Should corporate law be concerned with the sinner or the sinned against? In the venerable case of Meinhard v. Salmon, 249 N.Y. 458, 464 (1928), Benjamin Cardozo penned these now famous lines:
A trustee is held to something stricter than the morals of the market place. Not honesty alone, but the punctilio of an honor the most sensitive, is then the standard of behavior. As to this there has developed a tradition that is unbending and inveterate. Uncompromising rigidity has been the attitude of courts of equity when petitioned to undermine the rule of undivided loyalty by the “disintegrating erosion” of particular exceptions ( Wendt v. Fischer, 243 N. Y. 439, 444). Only thus has the level of conduct for fiduciaries been kept at a level higher than that trodden by the crowd. It will not consciously be lowered by any judgment of this court.

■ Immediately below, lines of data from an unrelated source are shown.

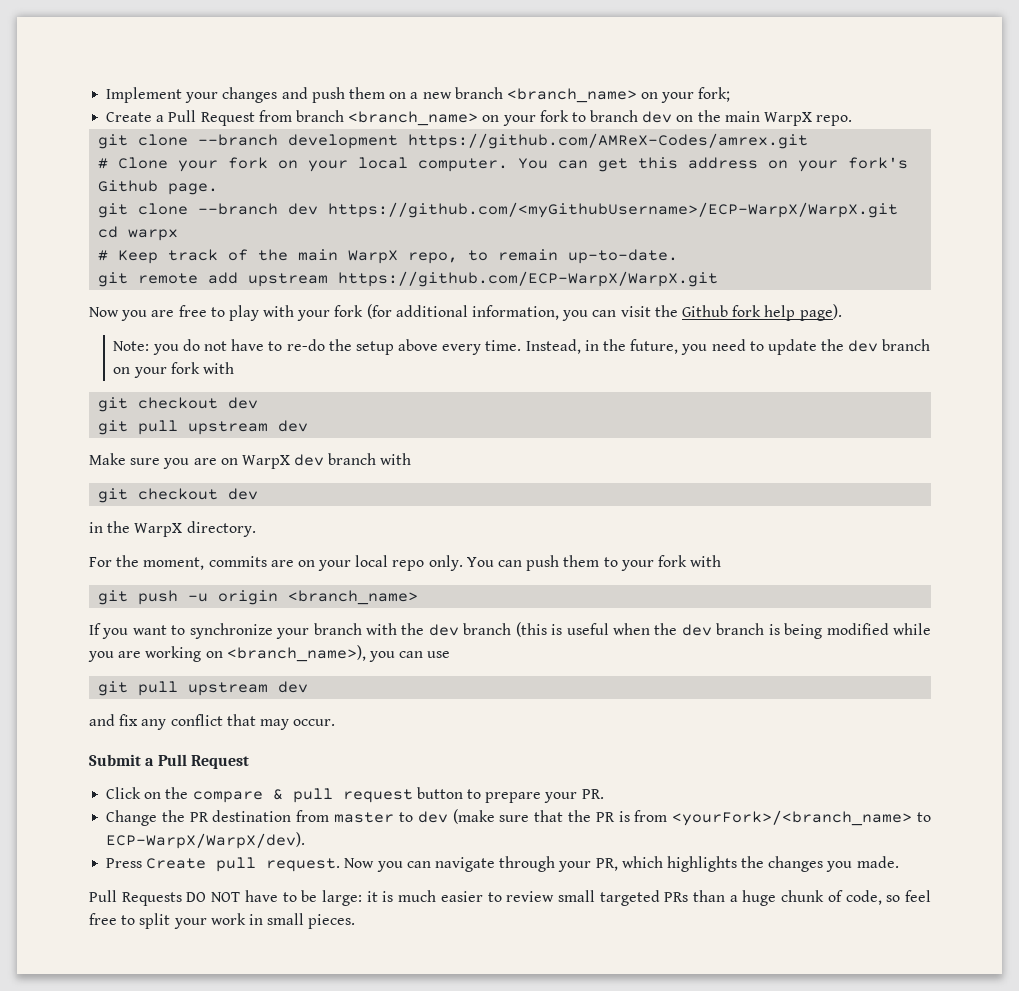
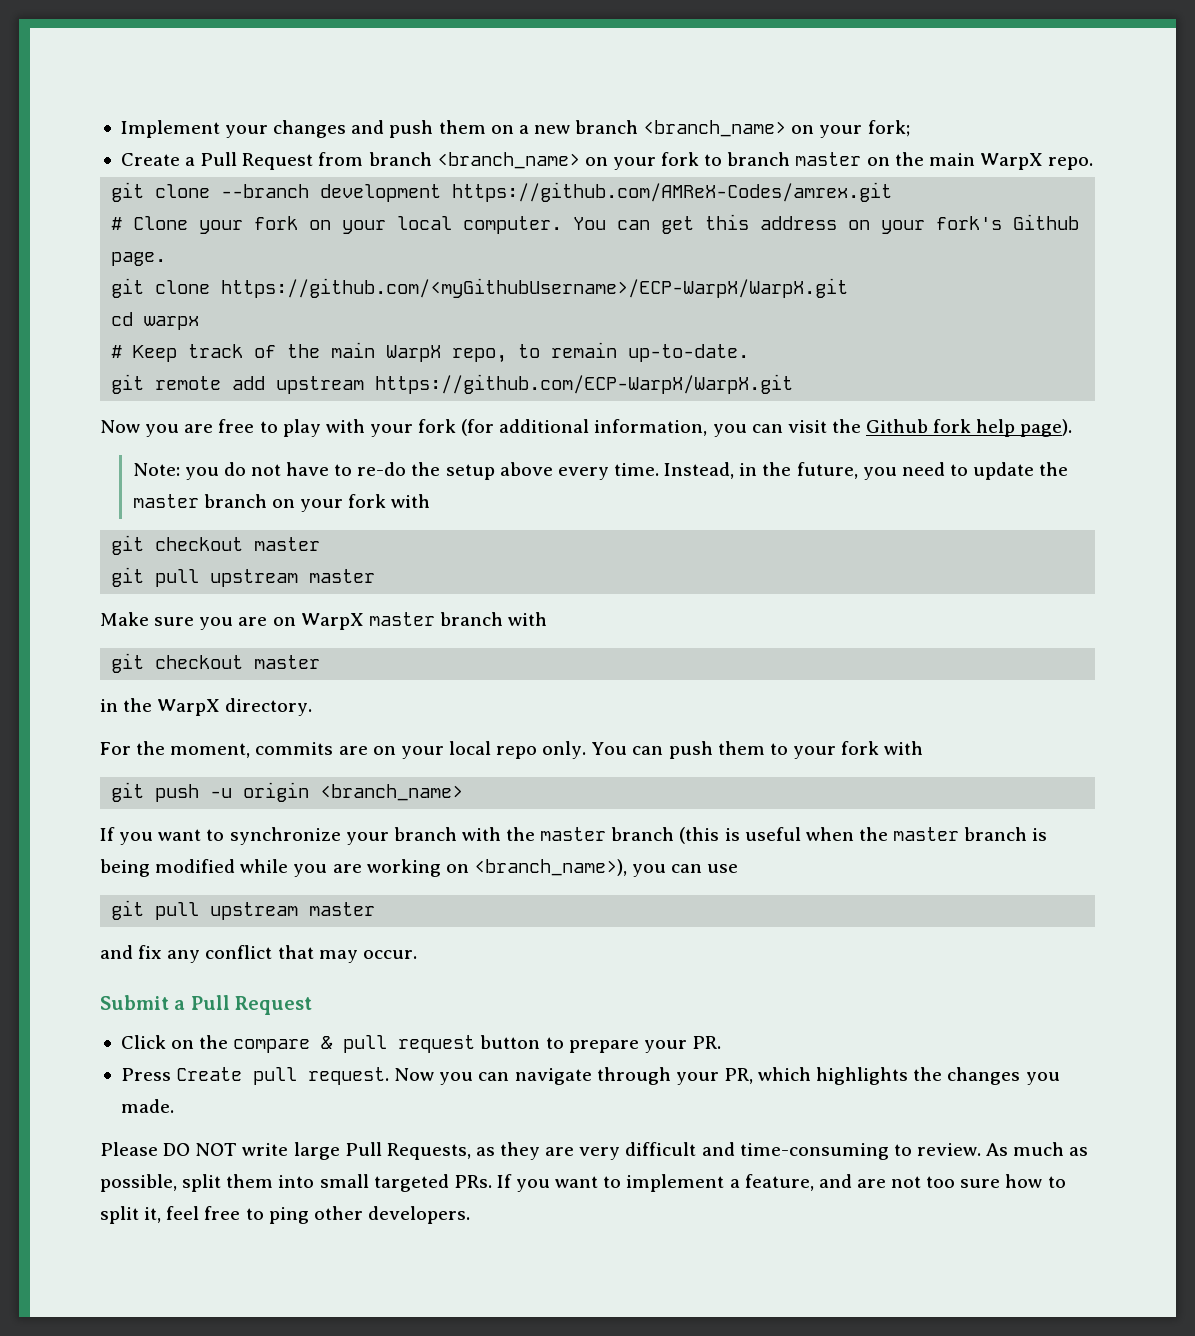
[642,111,673,123] dev -> [795,152,862,166] master
[198,203,319,215] --branch dev -> (211, 287) none
[848,340,879,352] dev -> [132,494,199,508] master
[228,397,259,409] [98,420,309,435] dev // git pull upstream dev -> [254,537,321,551] [111,567,376,587] master // git pull upstream master
[294,454,325,466] dev -> [368,612,435,626] master
[228,488,259,500] dev -> [254,655,321,669] master
[428,624,459,636] dev -> [540,827,607,841] master
[681,624,712,636] dev -> [893,827,960,841] master
[278,681,309,693] dev -> [309,902,376,916] master
[106,809,931,826] [106,832,306,849] // Change the PR destination from master to dev (make sure that the PR is from <yourFork>/<branch_name> to ECP-WarpX/WarpX/dev). -> (721, 1042) none
[89,890,932,906] [89,913,356,929] Pull Requests DO NOT have to be large: it is much easier to review small targeted PRs than a huge chunk of code, so feel free to split your work in small pieces. -> [100,1142,1089,1160] [100,1174,1066,1192] [100,1206,470,1224] Please DO NOT write large Pull Requests, as they are very difficult and time-consuming to review. As much as possible, split them into small targeted PRs. If you want to implement a feature, and are not too sure how to split it, feel free to ping other developers.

Chief Judge Cardozo’s “rigid” approach to fiduciary duties is more concerned with preserving the honor, if not the soul, of the fiduciary. Such a concern militates in favor of an outright ban on self-interested transactions, whether disclosed to, or ratified by, the persons to whom the fiduciary owes his or her duties.
Corporate law is not nearly so punctilious in regards to the fiduciary duty of directors (Salmon v. Meinhard involved co-venturers). Thus, Section 310 of the California Corporations Code provides that no contract or other transaction between a corporation and one or more of its directors, or between a corporation and any corporation, firm or association in which one or more of its directors has a material financial interest, is either void or voidable because such director or directors or such other corporation, firm or association are parties or because such director or directors are present at the meeting of the board or a committee thereof which authorizes, approves or ratifies the contract or transaction, if specified disclosures and approvals are obtained.
All is not lost even if these disclosures and approvals are not obtained. In such cases, a contract or other transaction will not be void or voidable if “the person asserting the validity of the contract or transaction sustains the burden of proving that the contract or transaction was just and reasonable as to the corporation at the time it was authorized, approved or ratified”. But even here there may be a tension between the honor of the fiduciary and interests of the corporation. This tension is illustrated by two Nevada Supreme Court decisions applying Nevada law. In Schoff v. Clough, 79 Nev. 193 (1963), the Court determined that the fact that a director might make a profit on a transaction with the corporation was wholly immaterial to the question of whether the transaction was fair. Later in Pederson v. Owen, 92 Nev. 648 (1976), the Nevada Supreme Court held that a trial court’s determination that a transaction was unfair to the corporation was unsupported because the corporation received exactly what it had ordered and there was no evidence of “substantial profiteering” by the other party.